Labor Alignment Drops Six Seats, Likud Shows Gain of Six-seven Seats in Knesset

With less than half of the general vote counted and the Army vote still unknown, Premier Golda Meir’s Labor Alignment appeared today to have lost some six seats in the Knesset against a gain of 6-7 seats for the non-Labor opposition alignment; Likud. That was the outcome of the eighth Knesset elections predicted by experts on the basis of computer projections and analyses of the available returns. The official vote may not be known until Sunday or later. Unless the Army vote upsets the prevailing trend, Mrs. Meir’s party will probably emerge with 50 seats in the new Knesset against 56 in the old; the Likud bloc will have 39 seats against its previous 32; and the National Religious Party will remain about the same probably with 12 seats, although early returns indicated that it may have lost one seat.

The other member of Premier Meir’s old coalition, the Independent Liberals headed by Moshe Kol, seems to have picked up a seat, giving them five in the new Knesset against four in the old. The pro-Moscow Rakah Communists appear to have added one seat to their previous three. The new Moked bloc, comprising pro-Zionist Maki Communists and non-Communist leftist intellectuals scored only one seat which is what Maki held in the old Knesset. The soldiers’ vote could possibly give it an additional seat. Mrs. Shulamit Aloni, who defected from the Labor Party to form her own independent Civil Rights List, appears to have won two seats, better than expected. The ultra-Orthodox Aguda-Poalei Aguda bloc, running on a single ticket, lost one of their six seats. The splinter parties–old and new–fared poorly and none of them, according to early returns, appears to have attained the one percent of the vote required for a Knesset seat. But, again, the Army vote could conceivably pull one or more of them over the top.

According to the first returns, losers include Uri Avneri, the flamboyant editor of Haolam Hazeh magazine and his one-time associate and now bitter foe, Shalom Cohen. Avneri ran on the Meri list, a small coalition of leftist peace advocates which failed to gain one percent of the vote. Cohen headed the Black Panthers, a loose coalition of slum dwellers of Oriental extraction. Several other Oriental (Sephardic) splinter lists, all bitter rivals, managed to defeat one another without gaining a single seat. The Blue-and-White Panthers also failed to make the Knesset nor, it seems, did Dr. Avner Sciaky, a defector from the National Religious Party, win the minimum vote for his independent list. Another probable loser is Rabbi Meir Kahane whose militant Jewish Defense League was thoroughly disliked and distrusted by both government and opposition voters as a menace to Arab-Jewish harmony.

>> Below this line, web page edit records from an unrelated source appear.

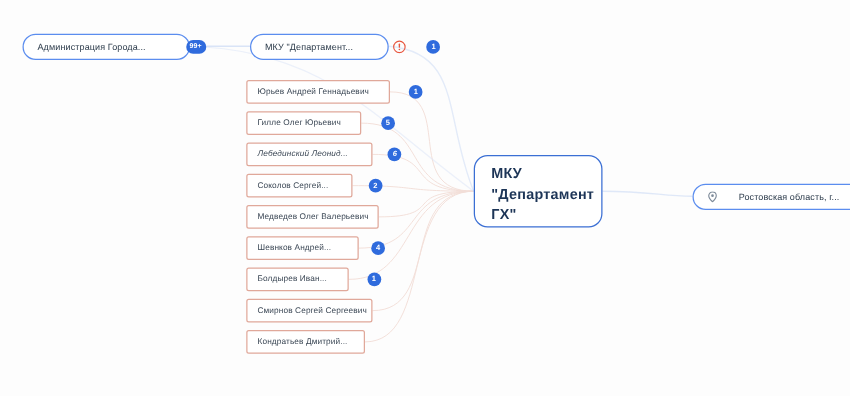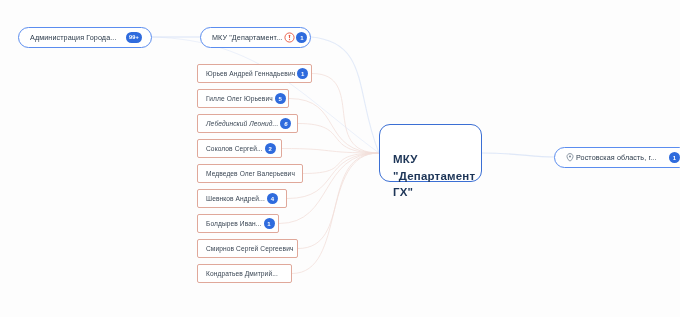--- a/index.html
+++ b/index.html
@@ -25,7 +25,7 @@
     position: absolute;
     display: flex;
     align-items: center;
-    gap: 1px;
+    gap: 16px;
     background: #ffffff;
     white-space: nowrap;
     z-index: 3;

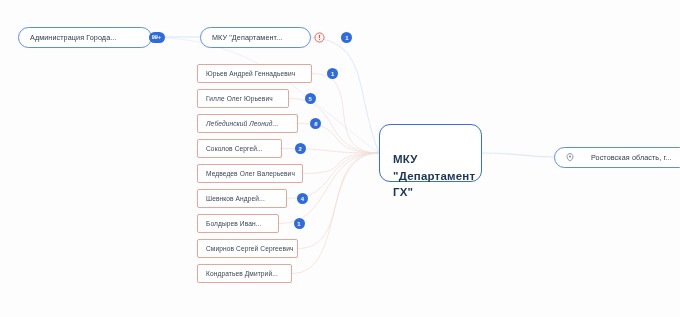--- a/index.html
+++ b/index.html
@@ -58,7 +58,7 @@
   .focus {
     border: 1.6px solid #3b6fd4;
     border-radius: 11px;
-    padding: 26px 13px;
+    padding: 6px 13px;
     color: #1d3557;
     font-size: 11.5px;
     font-weight: 700;

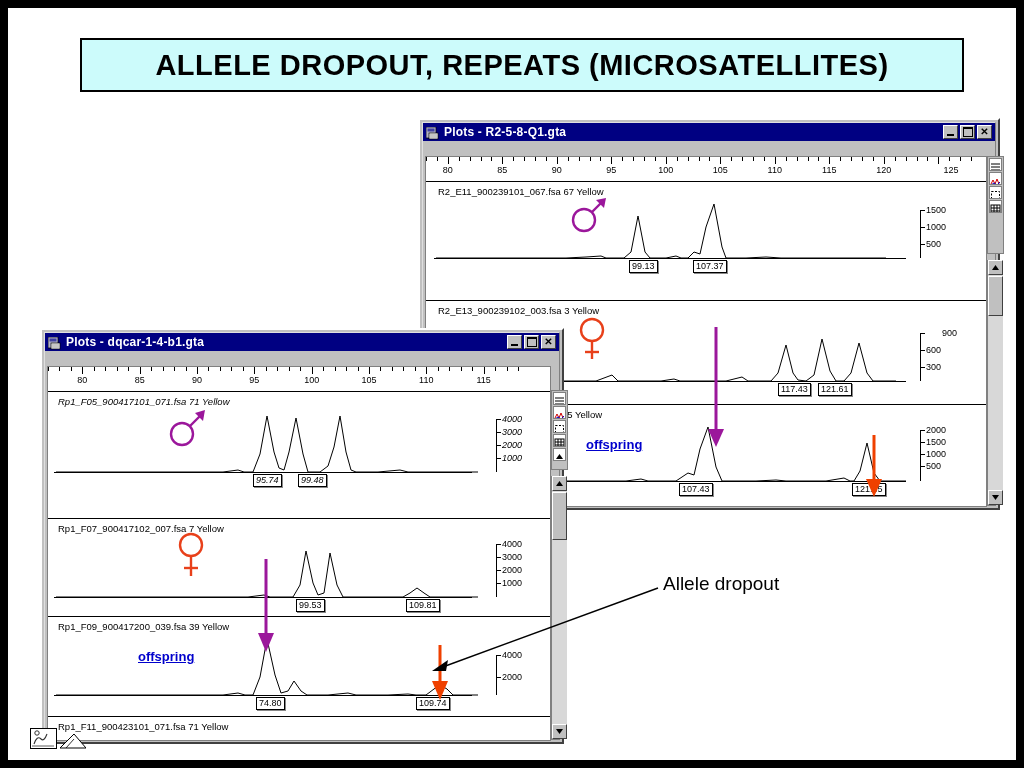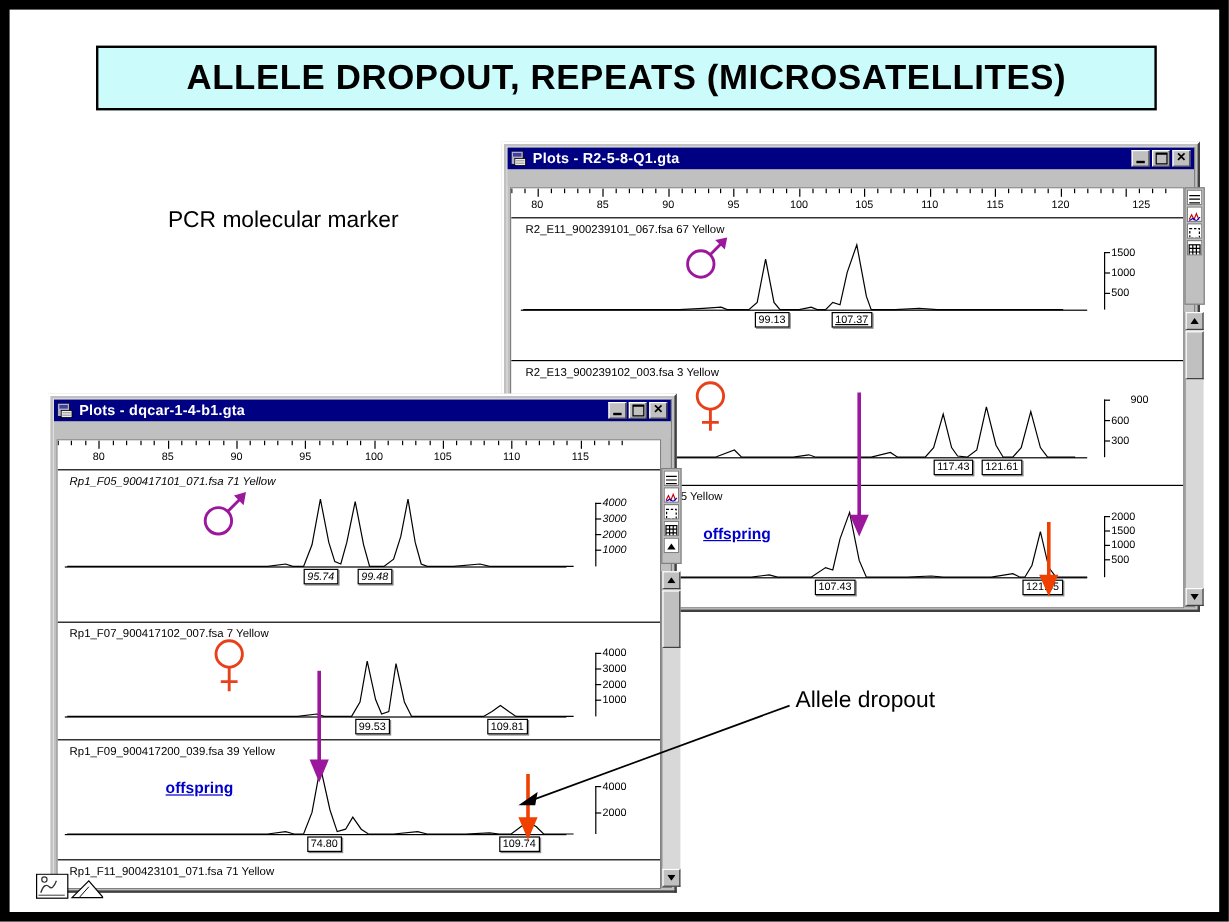--- a/index.html
+++ b/index.html
@@ -113,7 +113,6 @@
   </div>
 
   <div class="caption">
-    <div>PCR molecular marker</div>
   </div>
 
   <div class="win" id="winBack" style="left:410px;top:110px;width:582px;height:392px;">

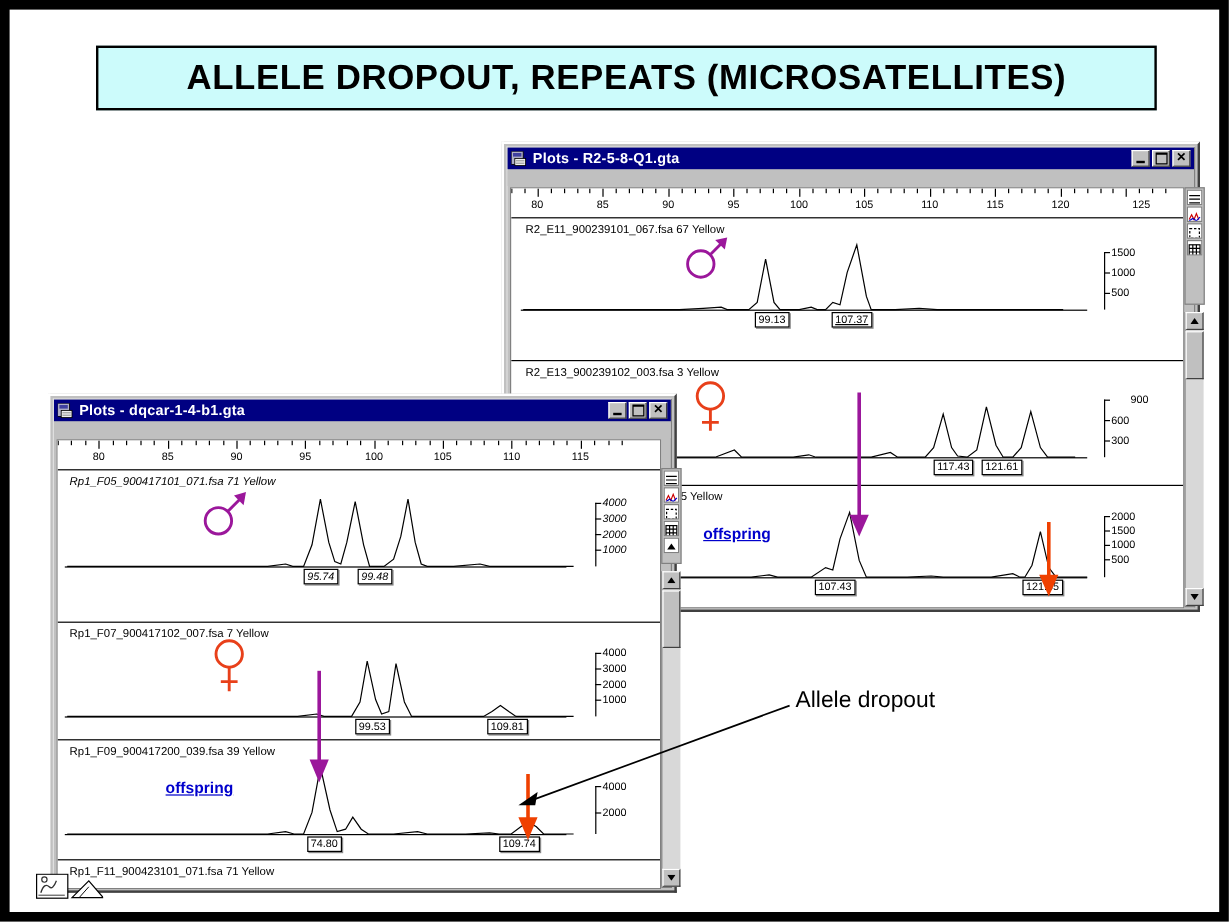--- a/index.html
+++ b/index.html
@@ -217,7 +217,7 @@
           <polyline fill="none" stroke="#000" stroke-width="1" points="10,76 140,76 160,75 175,74 180,76 198,76 205,70 212,34 219,70 224,76 240,76 250,74 255,76 262,76 268,70 274,72 280,45 288,22 296,65 300,76 320,76 340,75 355,76 460,76"></polyline>
         </svg>
         <div class="callbox" style="left:203px;top:78px;">99.13</div>
-        <div class="callbox" style="left:267px;top:78px;text-decoration:underline;">107.37</div>
+        <div class="callbox" style="left:267px;top:78px;">107.37</div>
 
         <svg class="sexsym" style="left:142px;top:12px;" width="42" height="40">
           <circle cx="16" cy="26" r="11" fill="none" stroke="#9b179b" stroke-width="2.4"></circle>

Yesterday’s turn-out of voters was higher than expected considering the election eve polls which showed a large percentage of the electorate undecided. It was estimated that more than 80 percent of the eligible voters had cast ballots by the time civilian polls closed at 11 p.m. Army polis stayed open until midnight and in some cases probably longer. A final tally of the Army vote is not expected for another 4-5 days. As of this morning, the Arab vote was largely unknown. Israeli Arabs presented two pro-Labor and one-pro-Likud list and one independent list. But a significant number of Arabs appear to have voted for the Rakah Communists which may account for their apparent gain of one seat. The Arab vote for Rakah appears to have been at the expense of Labor.

The poor showing of the Aguda bloc was attributed to the objection of many ultra-Orthodox voters to the shaky marriage between Aguda Israel and Poalei Aguda Israel. In the religious township of Bnei Brak many voters marked ballots with the letter gimmel for Aguda Israel instead of the letters gimmel-dalet for the combined list. At Poalei Aguda kibbutzim, voters did the opposite. In all cases, those ballots were voided. The Moked list, headed by Meir Payil, made small but important gains among the major kibbutz movements affiliated with the various Labor factions and Mapam. In Mapam kibbutzim–the Kibbutz Haartzi movement–Moked scored as much as seven percent of the vote which is regarded as a protest against Mapam’s continued affiliation with Mrs. Meir’s Labor Alignment. Moked won 2.7 percent in Kibbutz Meuchad (Achdut Avoda) kibbutzim and 2.3 percent in kibbutzim affiliated with Mapai (Ichud Havutzot VeHakibbutzim).